La decisión se tomó por mayoría de seis votos contra tres, sustentada en el proyecto del ministro Giovanni Figueroa Mejía. Se determinó que ignorar estas opiniones sin justificación no es aceptable y que deben servir de guía en casos de posibles violaciones a derechos fundamentales, promoviendo el principio de protección más amplia de la persona.
El caso se originó a partir de un amparo presentado por Gerardo Pérez Camacho, quien denunció su detención ilegal y tortura por parte de policías estatales en 2012. Pérez Camacho fue obligado a aceptar cargos relacionados con drogas y el homicidio de un líder indígena, lo que fue considerado una violación grave a sus derechos.
Este asunto había sido previamente analizado por el Grupo de Trabajo de la ONU, que en 2018 concluyó que la detención de Pérez Camacho fue arbitraria y exhortó al Gobierno mexicano a garantizar su liberación y ofrecer reparación.

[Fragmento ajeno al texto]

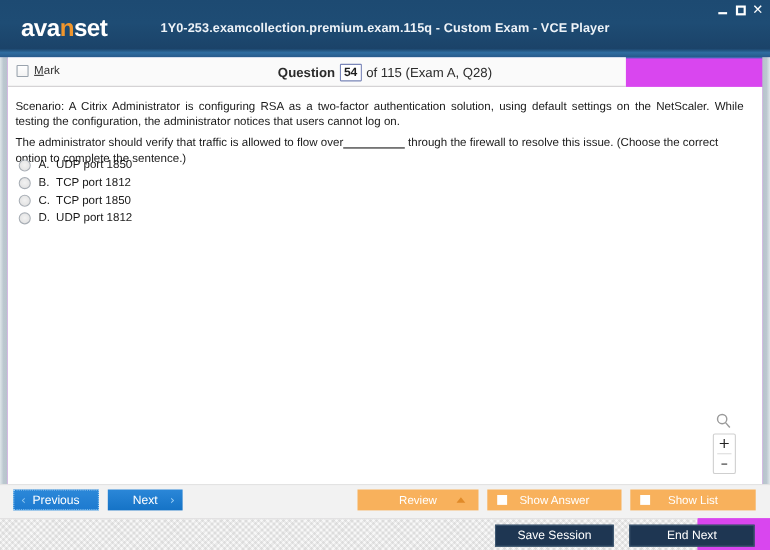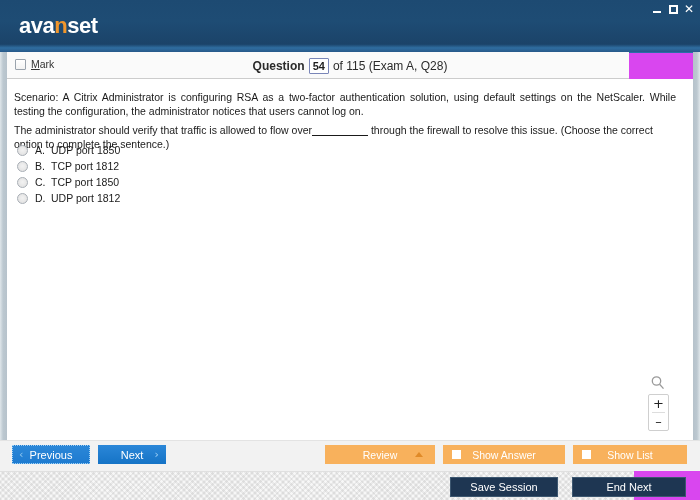--- a/index.html
+++ b/index.html
@@ -332,6 +332,7 @@
   <div class="titlebar">
     <div class="logo"><span>ava</span><span class="accent">n</span><span>set</span></div>
 
+    <div class="app-title">1Y0-253.examcollection.premium.exam.115q - Custom Exam - VCE Player</div>
 
     <div class="winbtns">
       <div class="winbtn min"></div>

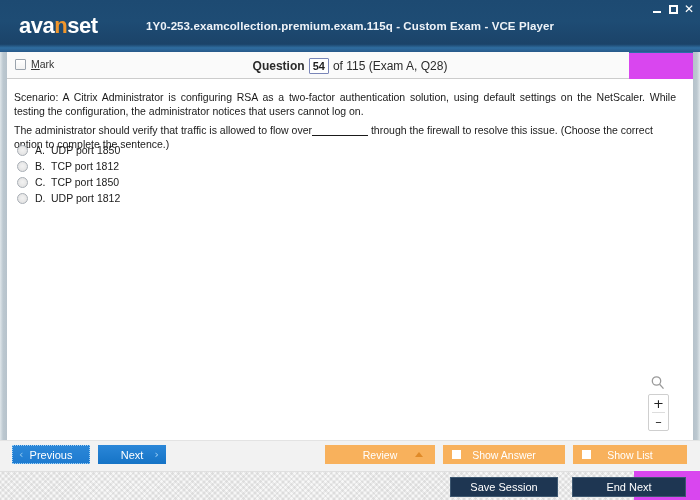--- a/index.html
+++ b/index.html
@@ -87,7 +87,7 @@
   .qheader {
     position: absolute;
     left: 7px; top: 52px;
-    width: 622px; height: 27px;
+    width: 562px; height: 27px;
     background: #fafafa;
     border-bottom: 1px solid #cccccc;
     box-sizing: border-box;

Ante la falta de respuesta del Estado, el caso llegó a la Suprema Corte.
Las ministras Yasmín Esquivel Mossa, María Estela Ríos González y Sara Irene Herrerías Guerra votaron en contra de la resolución. Argumentaron que la Corte podría exceder sus atribuciones al involucrarse en pronunciamientos de organismos internacionales, un aspecto que corresponde al Poder Ejecutivo según el marco constitucional. A pesar de las objeciones, la Suprema Corte concedió el amparo, con ciertas modificaciones a lo decidido.